Listed entries:
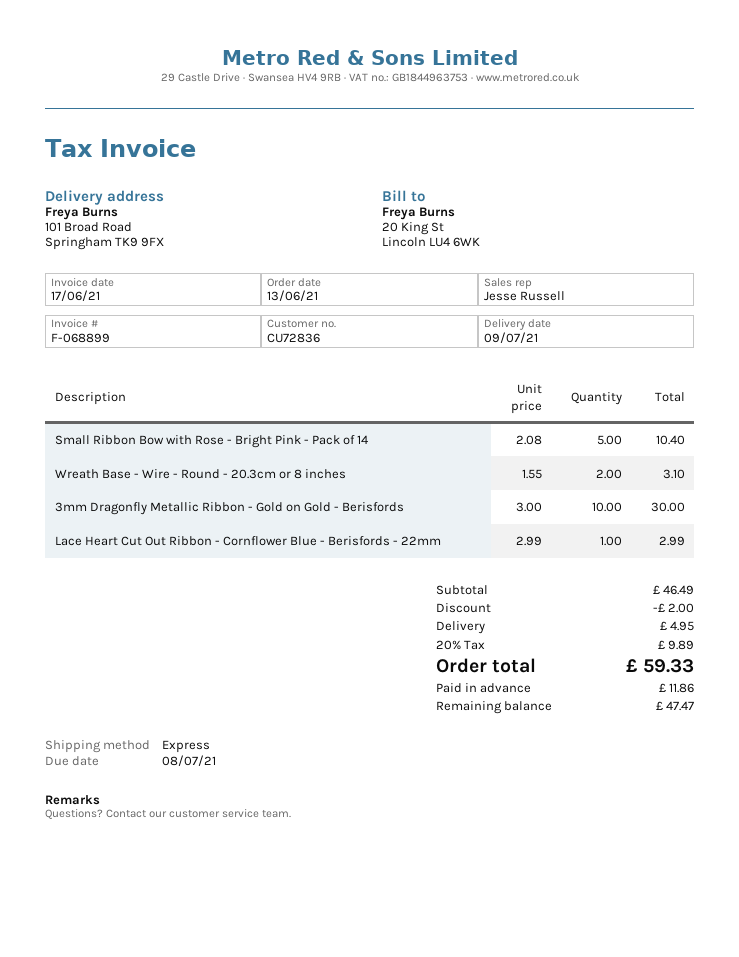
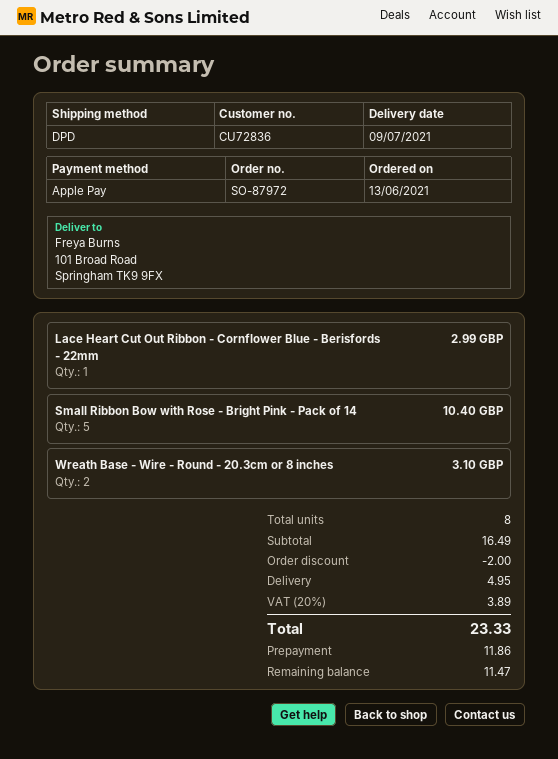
shipping method: express -> DPD
3mm Dragonfly Metallic Ribbon - Gold on Gold - Berisfords: 10 for 30.00 -> none
subtotal: 46.49 -> 16.49
tax: 20% = 9.89 -> 20% = 3.89
total: 59.33 -> 23.33
balance: 47.47 -> 11.47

Action item: Retype every record above word for word, leaving out any pictures.

Exercise output:
shipping method: express -> DPD
3mm Dragonfly Metallic Ribbon - Gold on Gold - Berisfords: 10 for 30.00 -> none
subtotal: 46.49 -> 16.49
tax: 20% = 9.89 -> 20% = 3.89
total: 59.33 -> 23.33
balance: 47.47 -> 11.47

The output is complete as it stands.